**Exercise objective:**
Lines from the one with "4242 LAUFEN ·" through the end of the records, and no others, are what the answer should contain, copied exactly; please keep pictures out.

(Data for this exercise Opens)

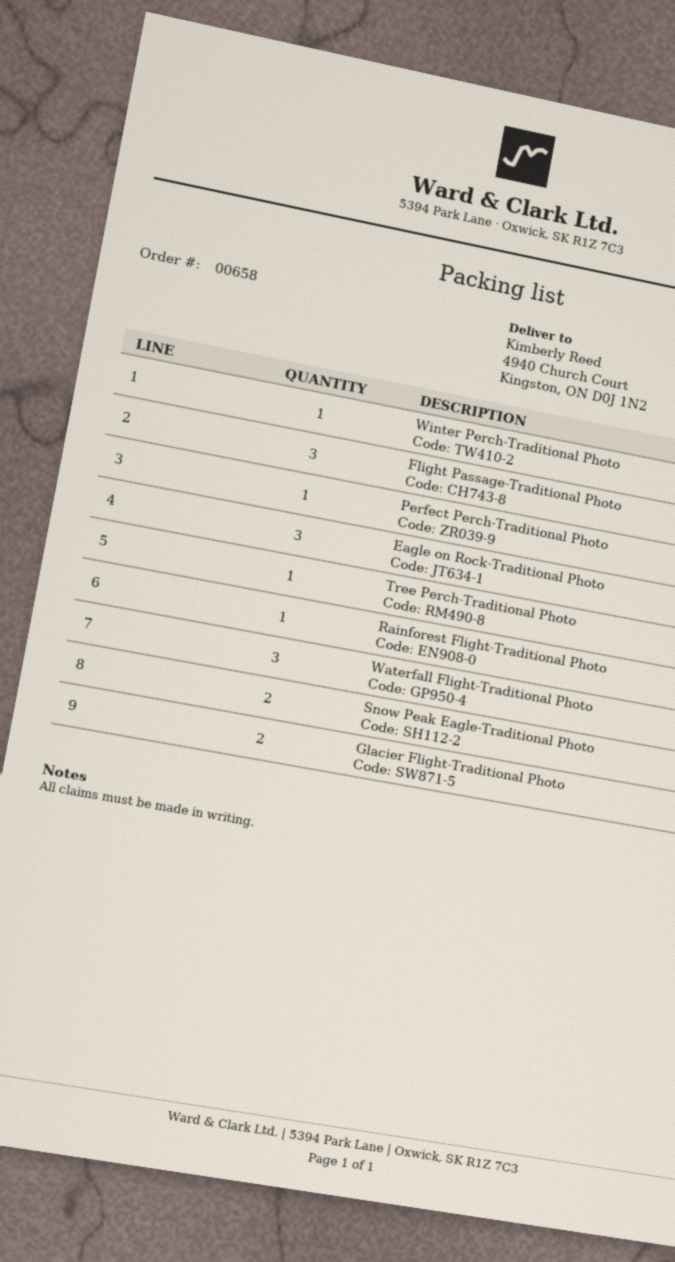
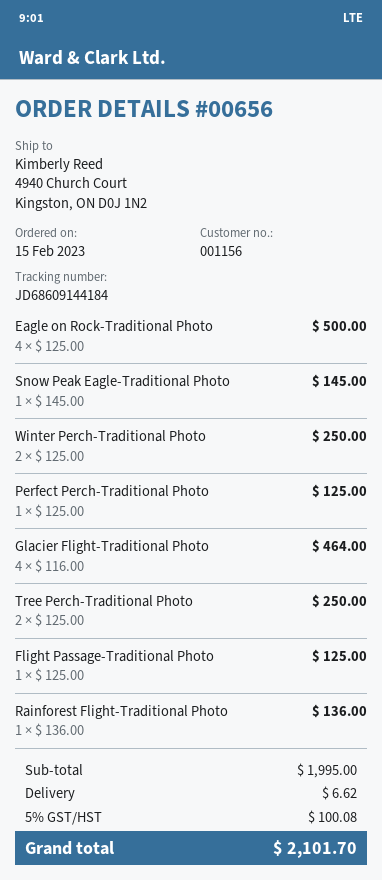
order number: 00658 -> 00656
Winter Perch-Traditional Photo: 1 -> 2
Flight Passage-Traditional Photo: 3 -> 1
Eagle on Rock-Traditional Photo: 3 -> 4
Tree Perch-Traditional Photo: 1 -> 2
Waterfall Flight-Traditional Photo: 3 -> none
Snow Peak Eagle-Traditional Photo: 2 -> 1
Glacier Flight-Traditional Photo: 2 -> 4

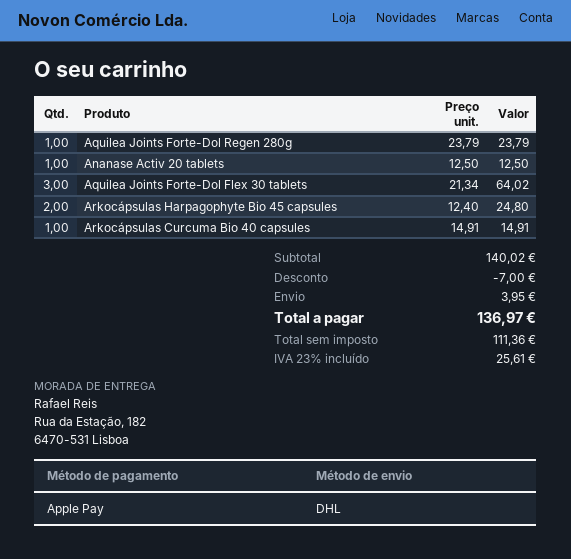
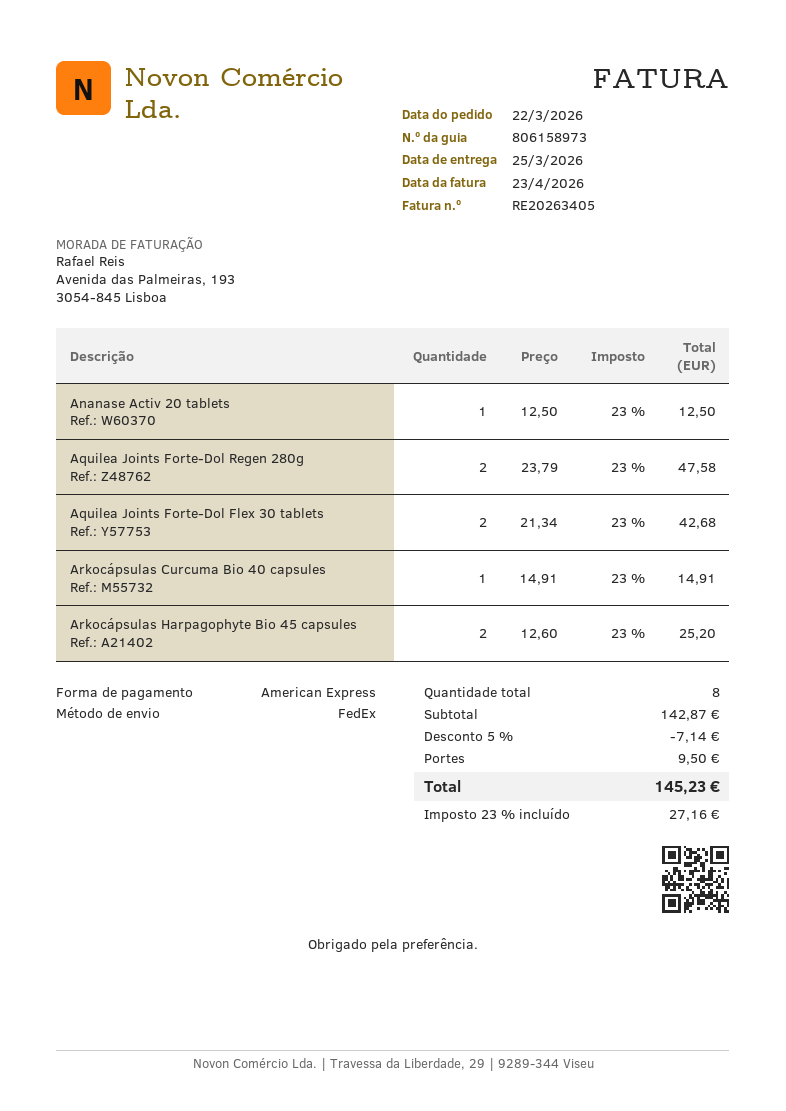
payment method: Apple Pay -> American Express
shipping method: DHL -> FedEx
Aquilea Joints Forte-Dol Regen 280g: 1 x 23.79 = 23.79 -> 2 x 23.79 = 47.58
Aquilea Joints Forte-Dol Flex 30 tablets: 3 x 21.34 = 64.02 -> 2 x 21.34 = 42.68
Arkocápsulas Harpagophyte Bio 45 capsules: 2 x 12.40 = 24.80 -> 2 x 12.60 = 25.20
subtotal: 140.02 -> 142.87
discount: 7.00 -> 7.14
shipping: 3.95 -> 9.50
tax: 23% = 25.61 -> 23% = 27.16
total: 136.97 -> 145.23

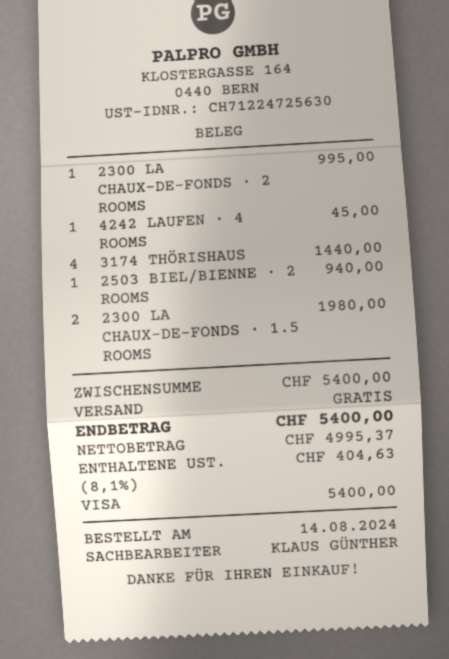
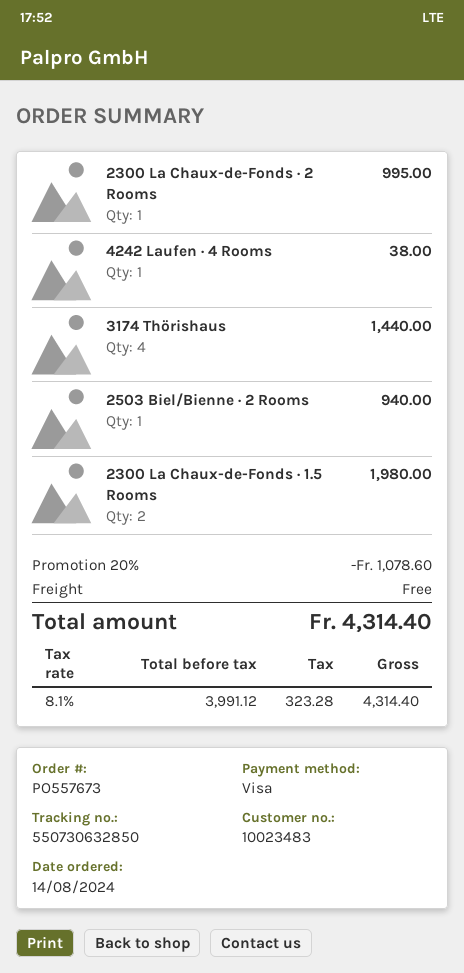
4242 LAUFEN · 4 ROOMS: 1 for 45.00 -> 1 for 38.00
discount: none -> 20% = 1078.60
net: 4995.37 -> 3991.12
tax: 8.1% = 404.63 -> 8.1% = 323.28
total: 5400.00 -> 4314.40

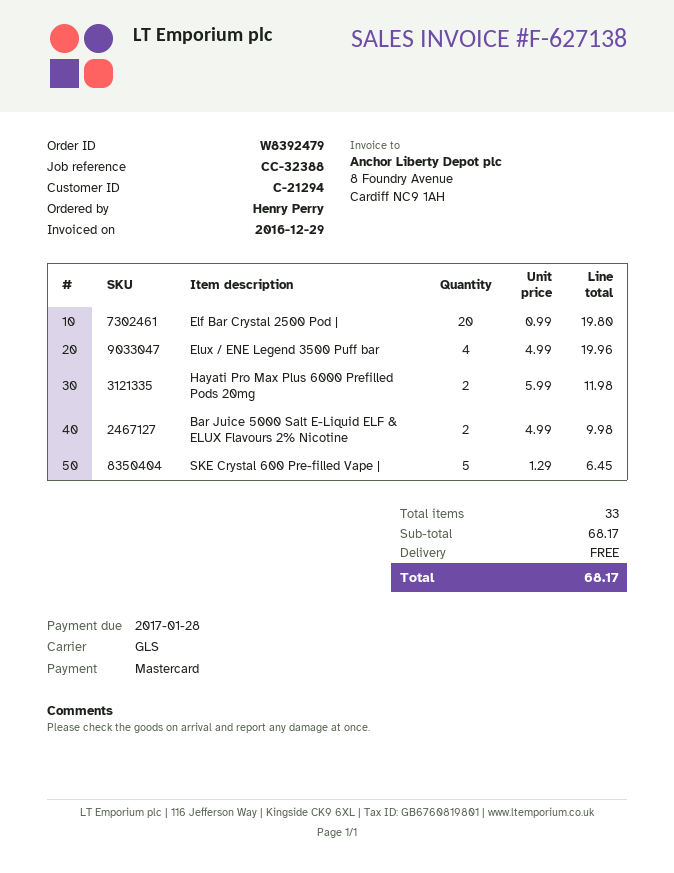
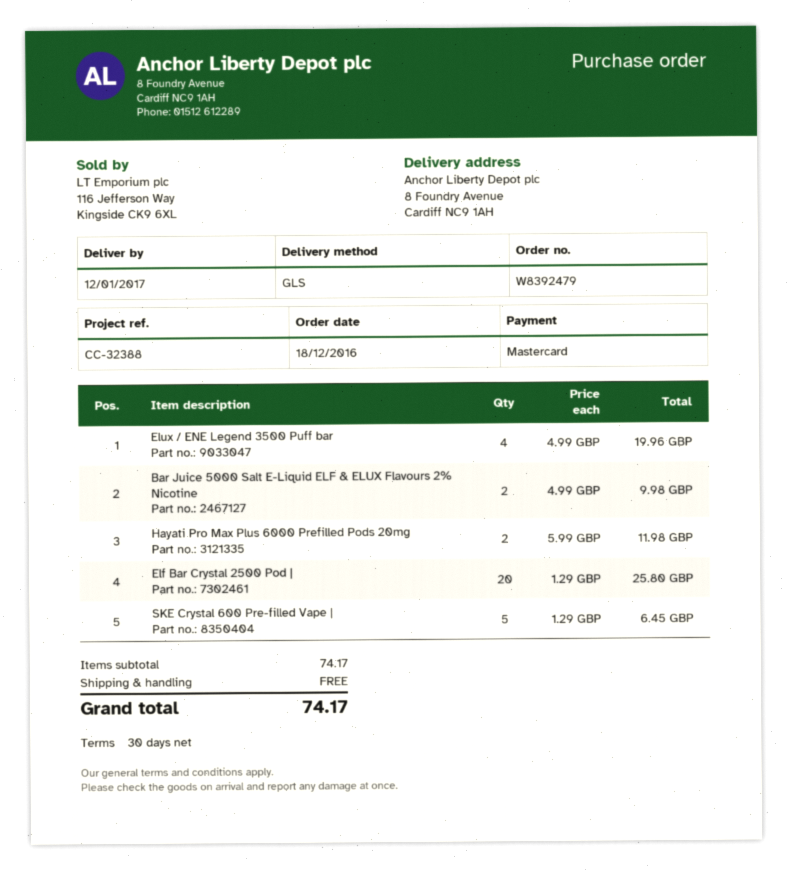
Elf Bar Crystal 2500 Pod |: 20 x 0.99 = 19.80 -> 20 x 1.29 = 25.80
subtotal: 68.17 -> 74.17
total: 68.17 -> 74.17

(Data for this exercise Closes)

**Task response:**
4242 LAUFEN · 4 ROOMS: 1 for 45.00 -> 1 for 38.00
discount: none -> 20% = 1078.60
net: 4995.37 -> 3991.12
tax: 8.1% = 404.63 -> 8.1% = 323.28
total: 5400.00 -> 4314.40

Elf Bar Crystal 2500 Pod |: 20 x 0.99 = 19.80 -> 20 x 1.29 = 25.80
subtotal: 68.17 -> 74.17
total: 68.17 -> 74.17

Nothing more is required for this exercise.